**What you have to do**
Without the pictures, set down every record below exactly as it reads.

[Stored items]
*-*-*
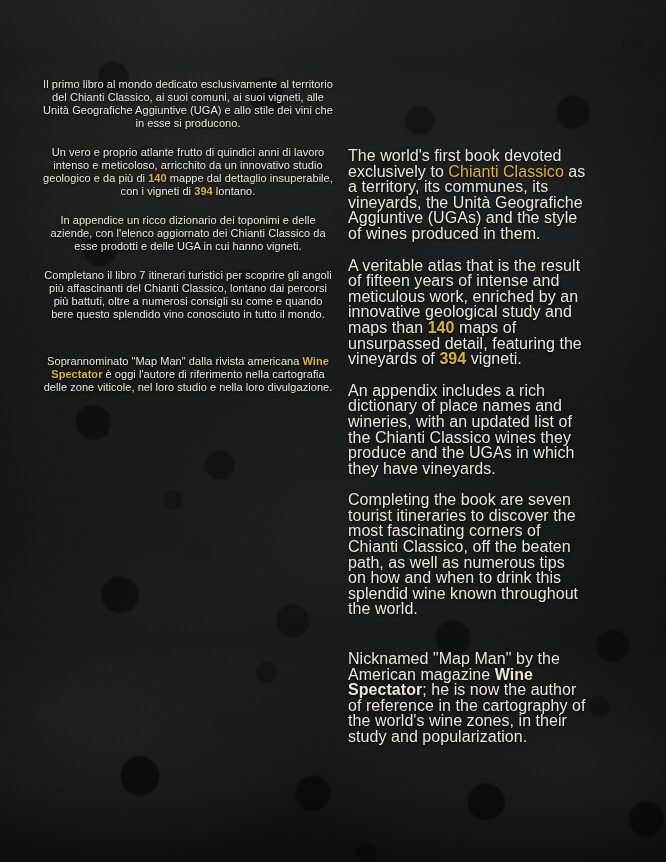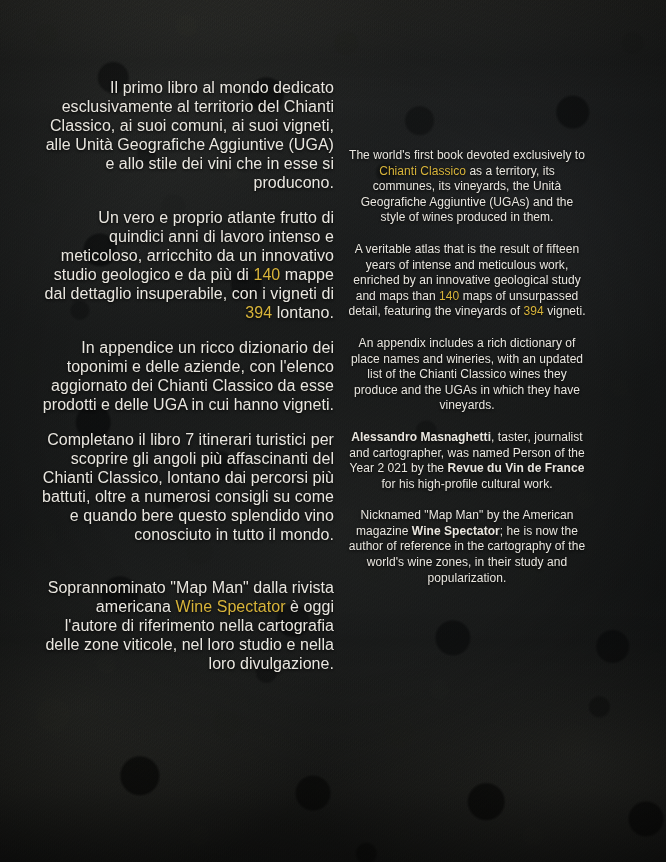"Il primo libro al mondo" .col-it { font-size: 16px -> 11px; line-height: 19px -> 13px; text-align: right -> center }
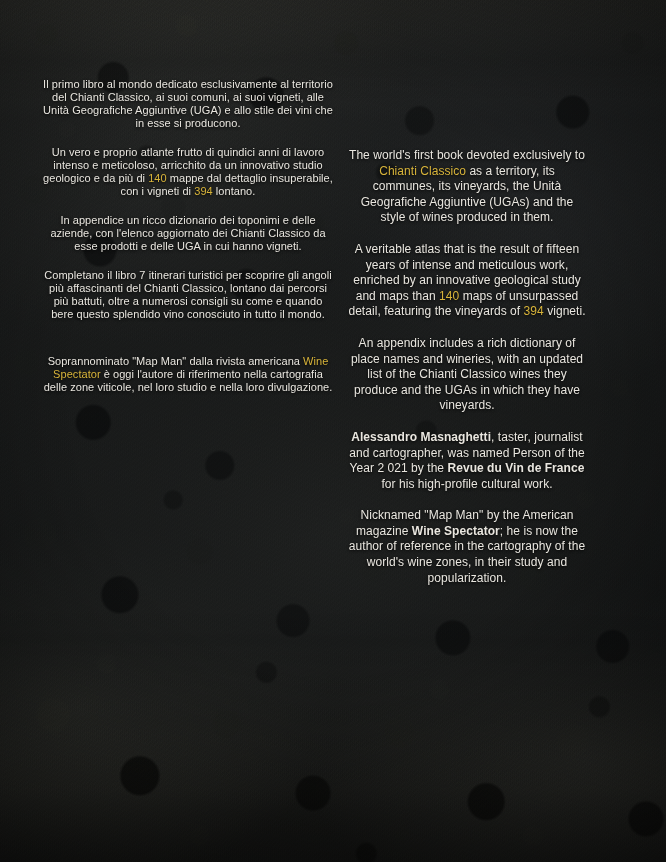"The world's first book devoted" .col-en { font-size: 12px -> 16px; text-align: center -> left }
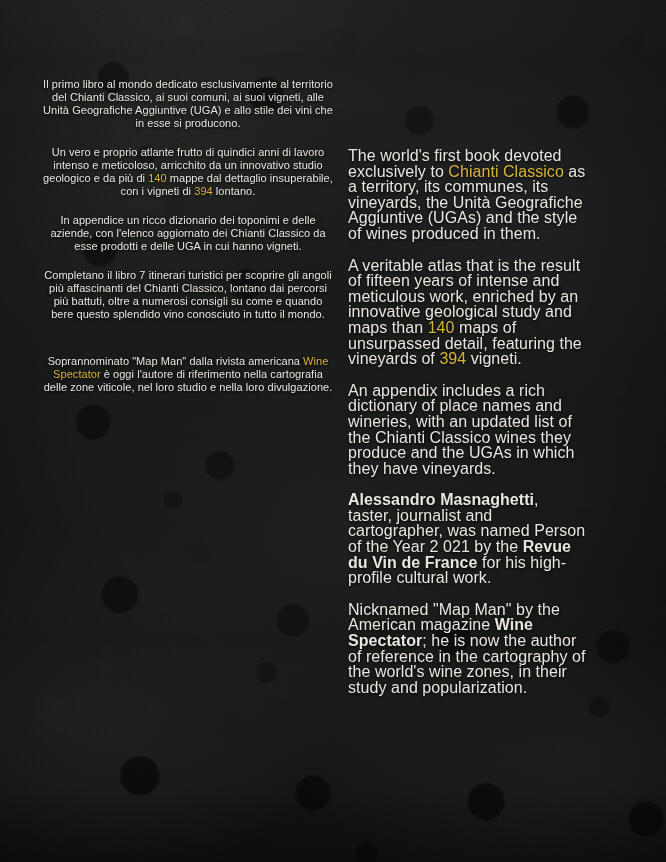"140" .gold-b { font-weight: normal -> bold }
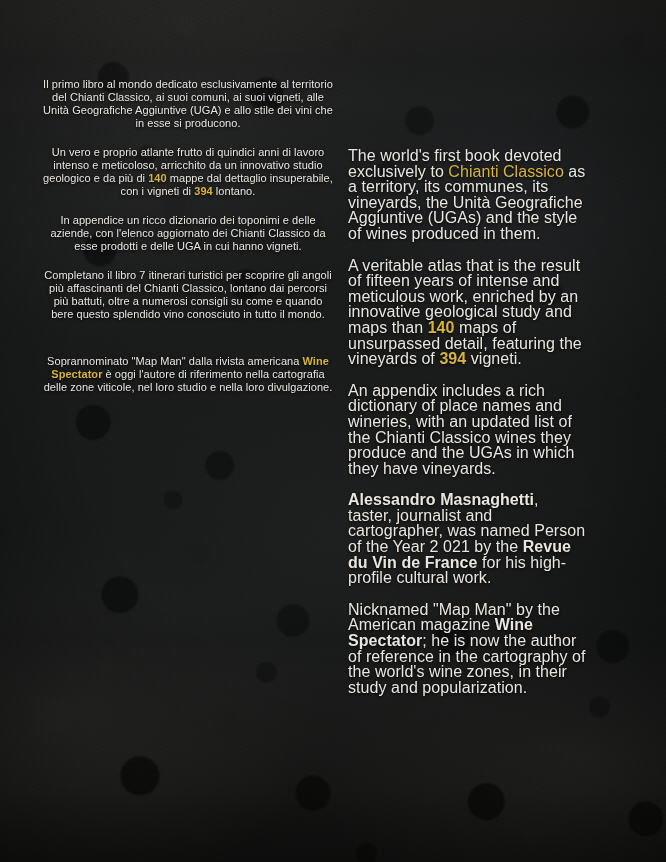"Completing the book are seven" p.para { html: none -> <p> <span>Completing the book are seven tourist itineraries to discover the most fascinating corners of Chianti Classico, off the beaten path, as well as numerous tips on how and when to drink this splendid wine known throughout the world.</span> </p> }
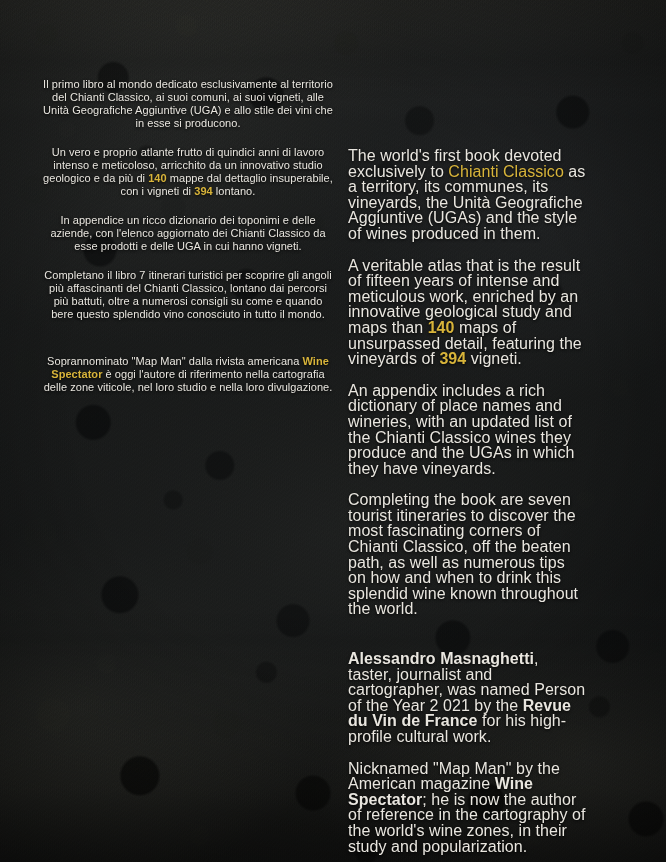"Alessandro Masnaghetti, taster," p.para { html: <p> <span>Alessandro Masnaghetti</span><span>, taster, journalist and cartographer, was named Person of the Year 2 021 by the </span><span>Revue du Vin de France</span><span> for his high-profile cultural work.</span> </p> -> none }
*-*-*
**Result for this exercise**
"Il primo libro al mondo" .col-it { font-size: 16px -> 11px; line-height: 19px -> 13px; text-align: right -> center }
"The world's first book devoted" .col-en { font-size: 12px -> 16px; text-align: center -> left }
"140" .gold-b { font-weight: normal -> bold }
"Completing the book are seven" p.para { html: none -> <p> <span>Completing the book are seven tourist itineraries to discover the most fascinating corners of Chianti Classico, off the beaten path, as well as numerous tips on how and when to drink this splendid wine known throughout the world.</span> </p> }
"Alessandro Masnaghetti, taster," p.para { html: <p> <span>Alessandro Masnaghetti</span><span>, taster, journalist and cartographer, was named Person of the Year 2 021 by the </span><span>Revue du Vin de France</span><span> for his high-profile cultural work.</span> </p> -> none }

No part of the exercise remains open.